=== Begin Enclosure ===

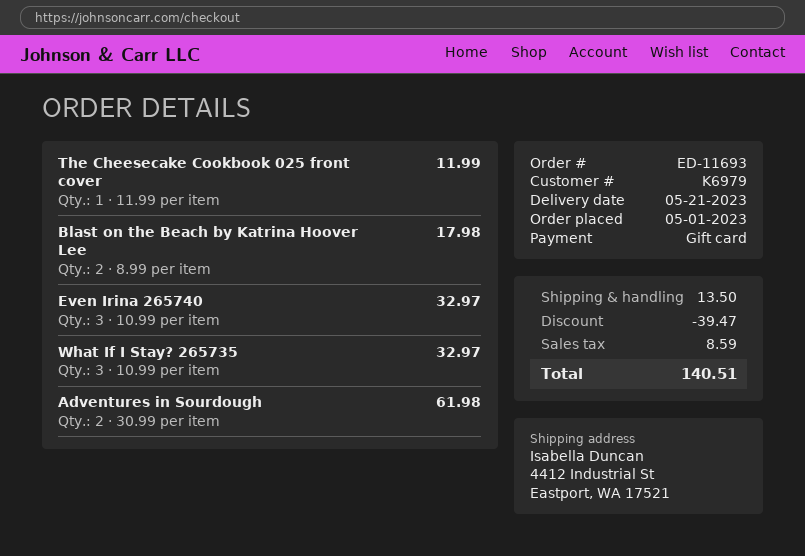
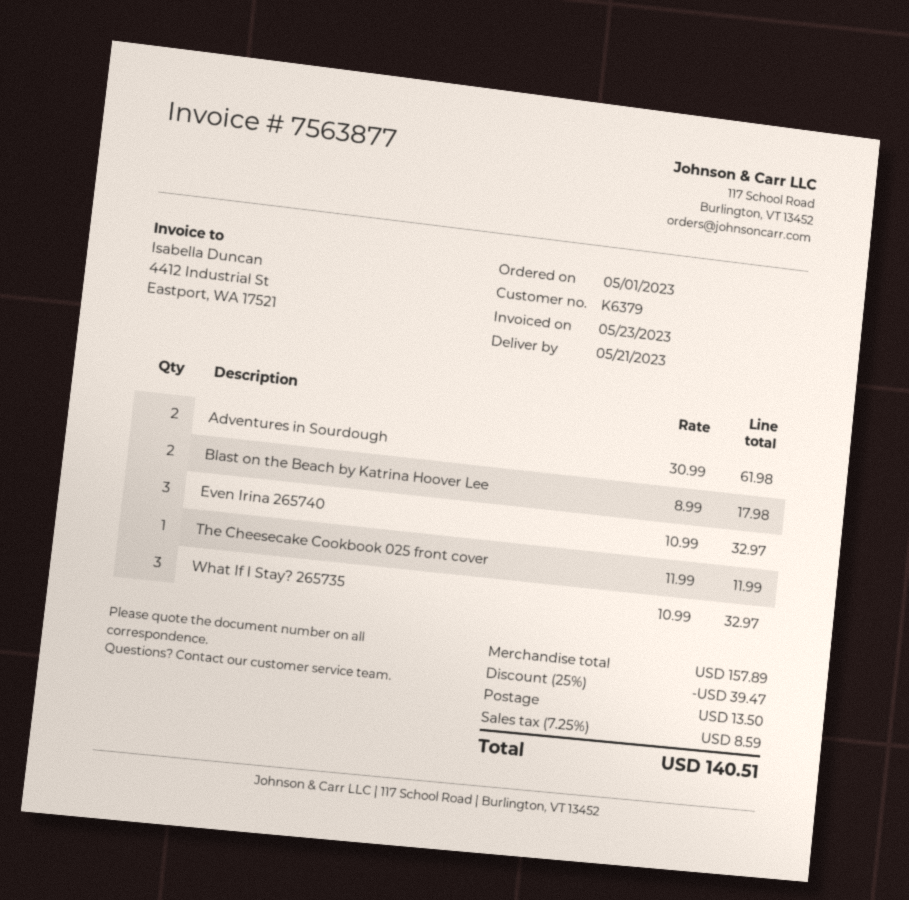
customer number: K6979 -> K6379

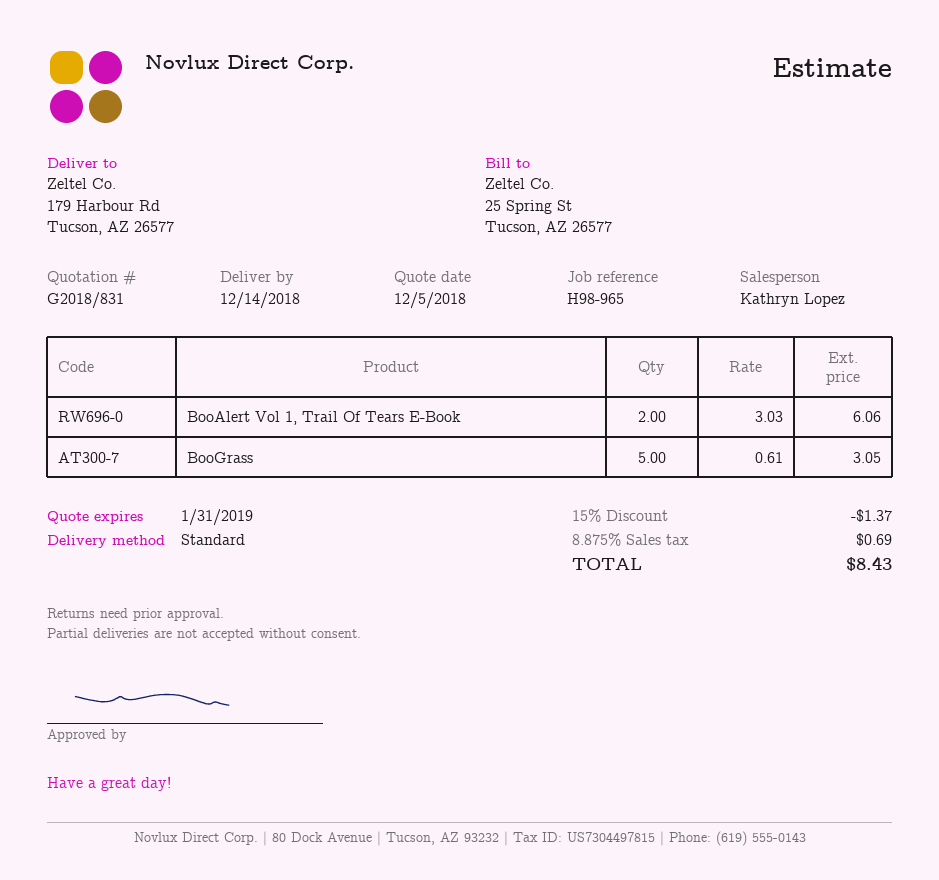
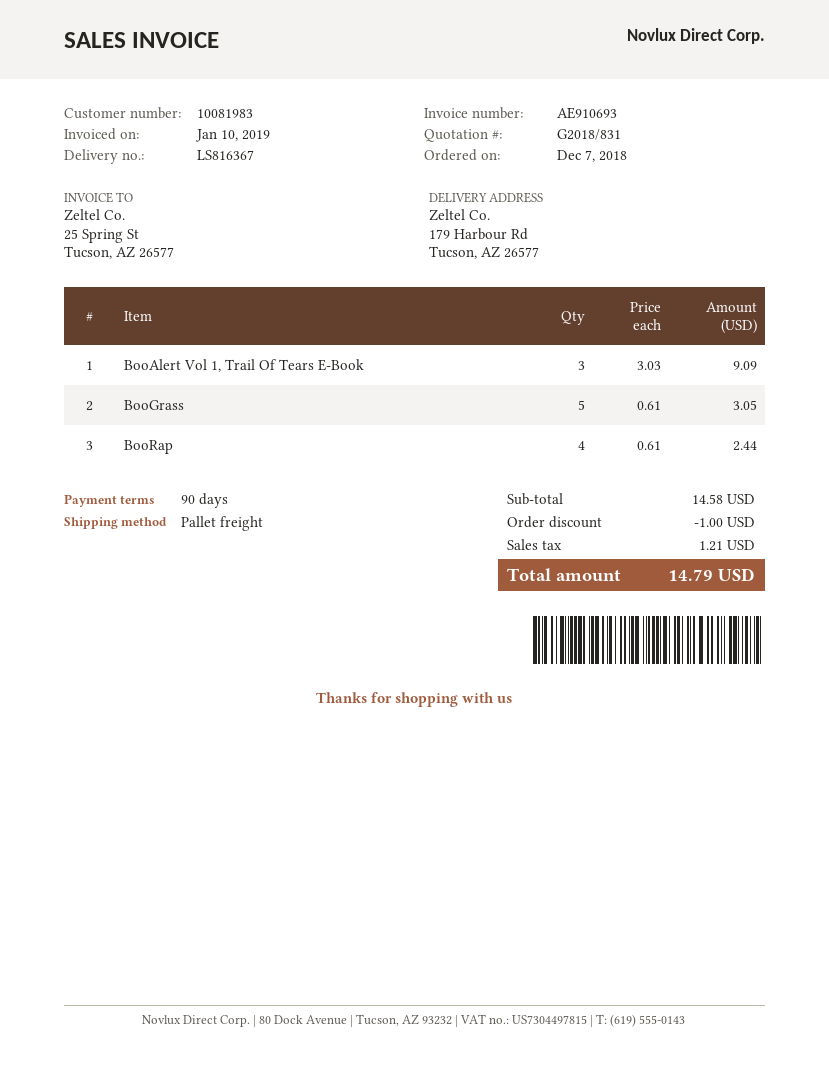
shipping method: standard -> pallet freight
BooAlert Vol 1, Trail Of Tears E-Book: 2 x 3.03 = 6.06 -> 3 x 3.03 = 9.09
BooRap: none -> 4 x 0.61 = 2.44
discount: 1.37 -> 1.00
tax: 0.69 -> 1.21
total: 8.43 -> 14.79

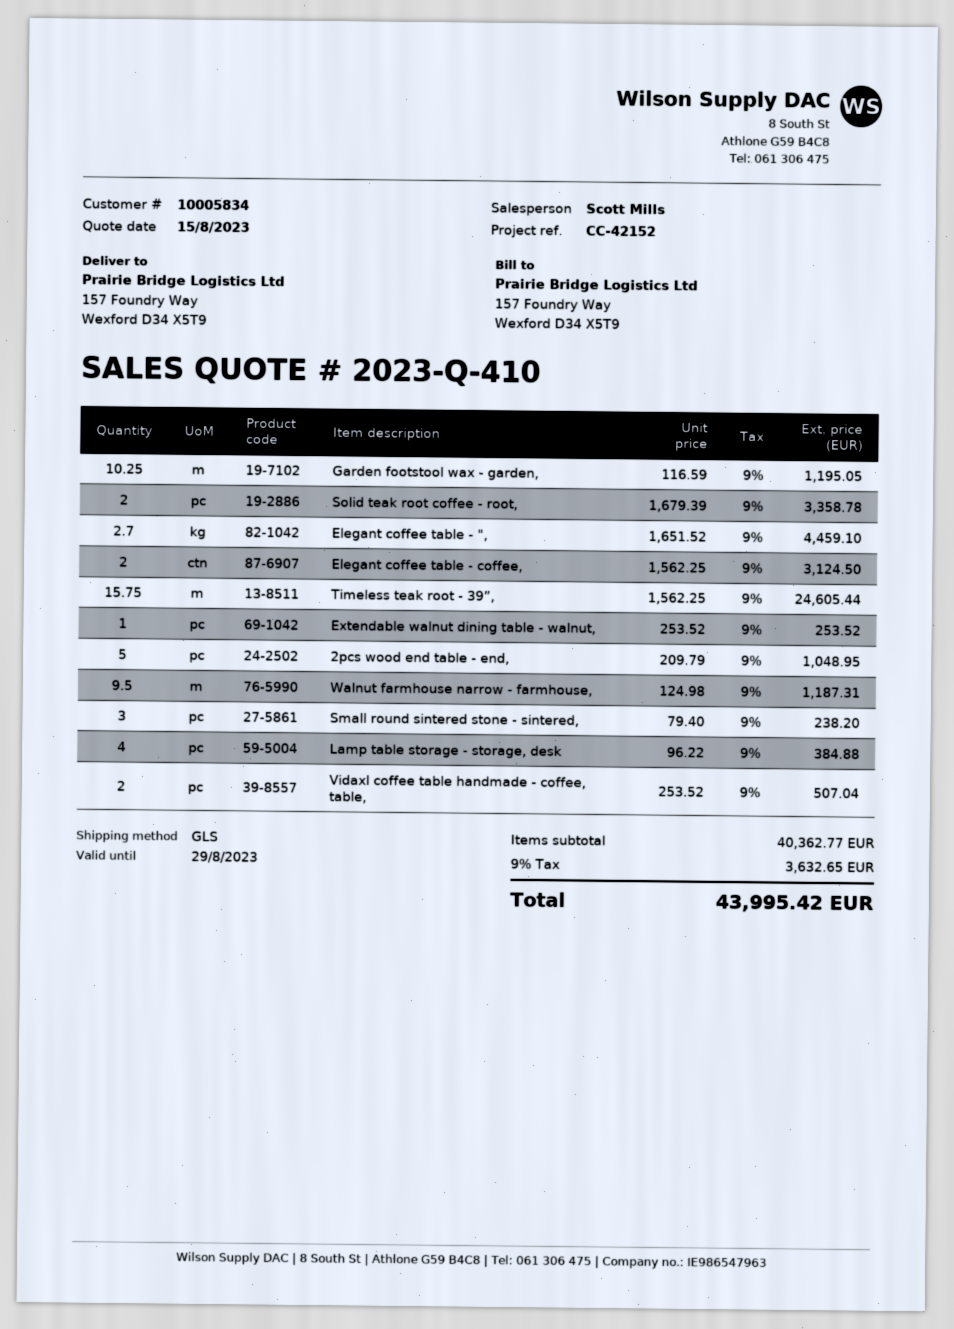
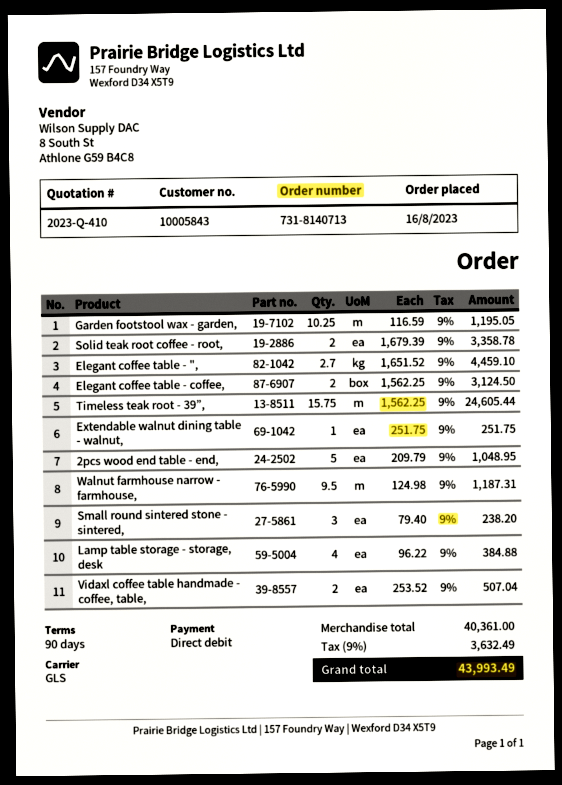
customer number: 10005834 -> 10005843
Extendable walnut dining table - walnut,: 1 x 253.52 = 253.52 -> 1 x 251.75 = 251.75
subtotal: 40362.77 -> 40361.00
tax: 9% = 3632.65 -> 9% = 3632.49
total: 43995.42 -> 43993.49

=== End Enclosure ===

Assigned task: Lines from the one holding "subtotal: 40362.77 -> 40361.00" through the end of the material above should be output exactly, and all others skipped.

Task output:
subtotal: 40362.77 -> 40361.00
tax: 9% = 3632.65 -> 9% = 3632.49
total: 43995.42 -> 43993.49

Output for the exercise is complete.